▸ WHAT IS REQUIRED
Word for word, please restate the line that contains "margin-left: 35px ->" and all lines after it through the end of the material, minus the pictures.

▸ RECORDS TO PROCESS
------------------------------------

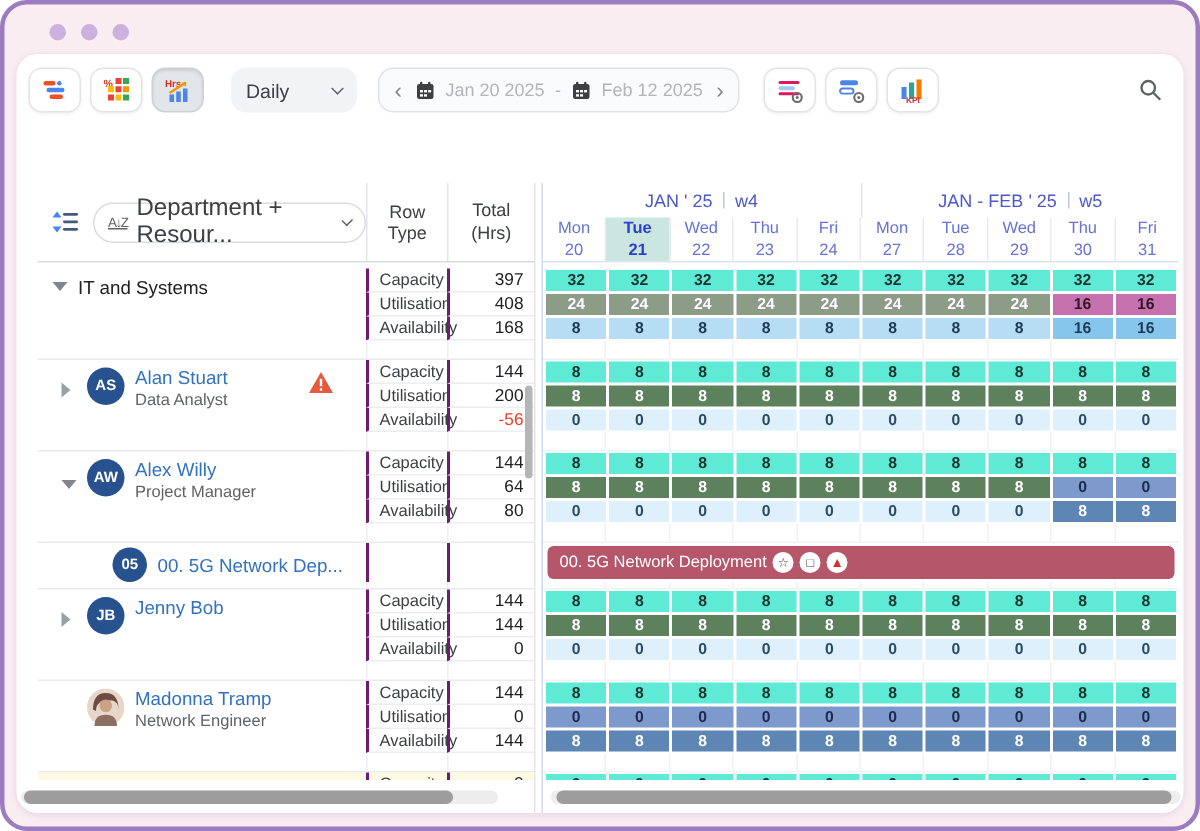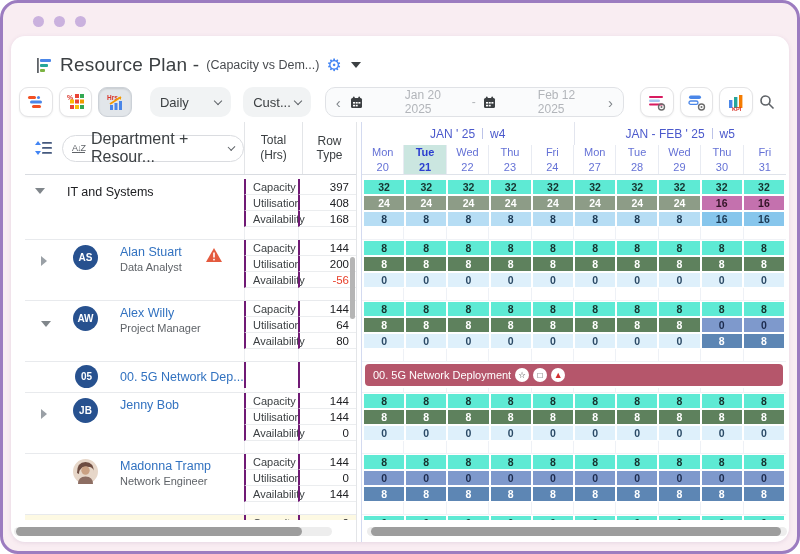"Resource Plan -" div.title-row { html: <div> <span> <svg> <rect></rect> <rect></rect> <rect></rect> <rect></rect> </svg> </span> <span>Resource Plan -</span> <span>(Capacity vs Dem...)</span> <span>⚙</span> <span></span> </div> -> none }
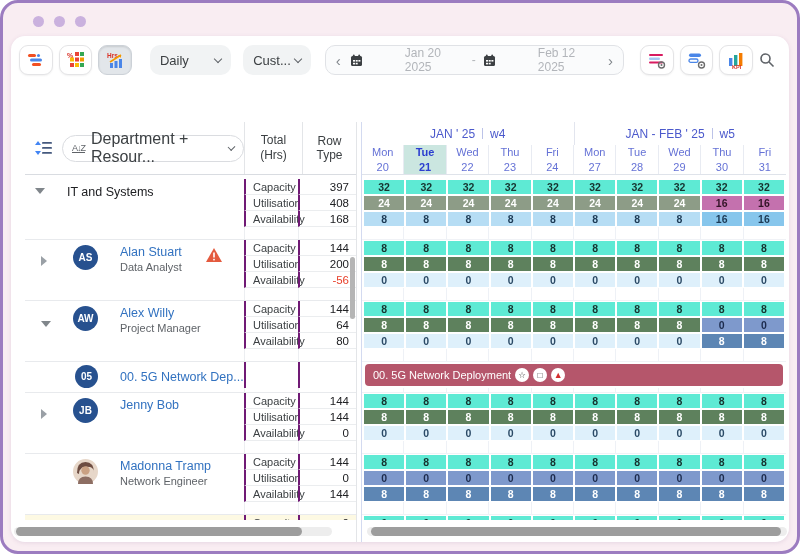"Cust..." div.select { html: <div> <span>Cust...</span> <span></span> </div> -> none }
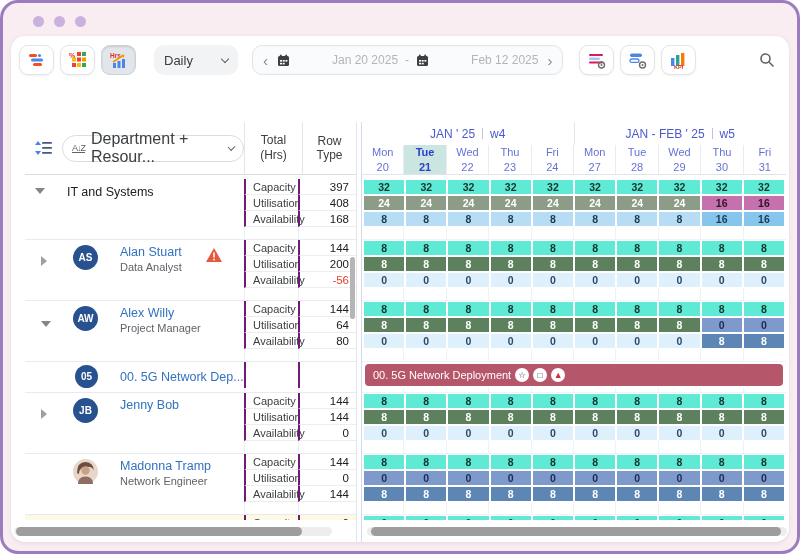"Jan 20 2025" .dg-date { margin-left: 35px -> none }
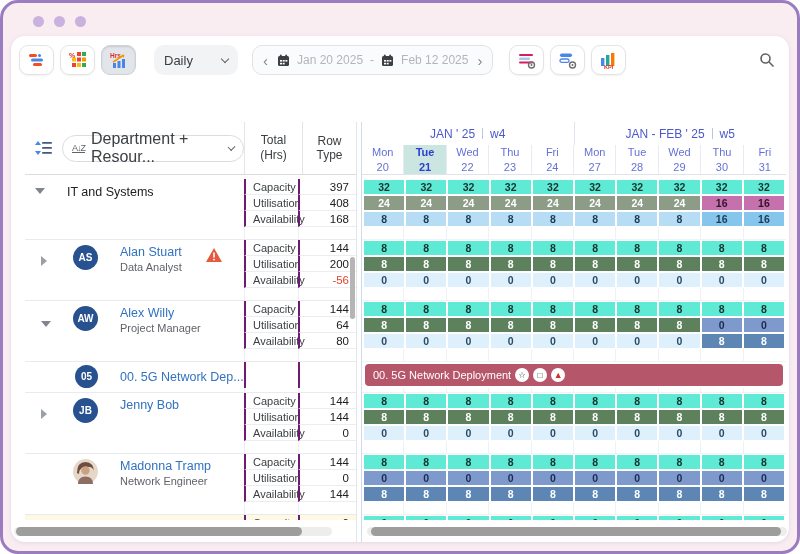"Total" div.lph-col { order: before "Row Type" -> after "Row Type" }
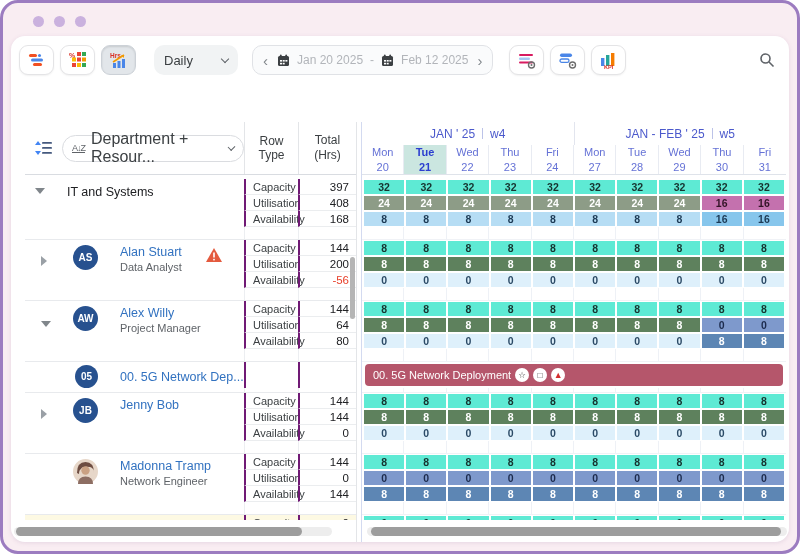"IT and Systems" .tree-inner { gap: 22px -> 7px }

------------------------------------

▸ TASK ANSWER
"Jan 20 2025" .dg-date { margin-left: 35px -> none }
"Total" div.lph-col { order: before "Row Type" -> after "Row Type" }
"IT and Systems" .tree-inner { gap: 22px -> 7px }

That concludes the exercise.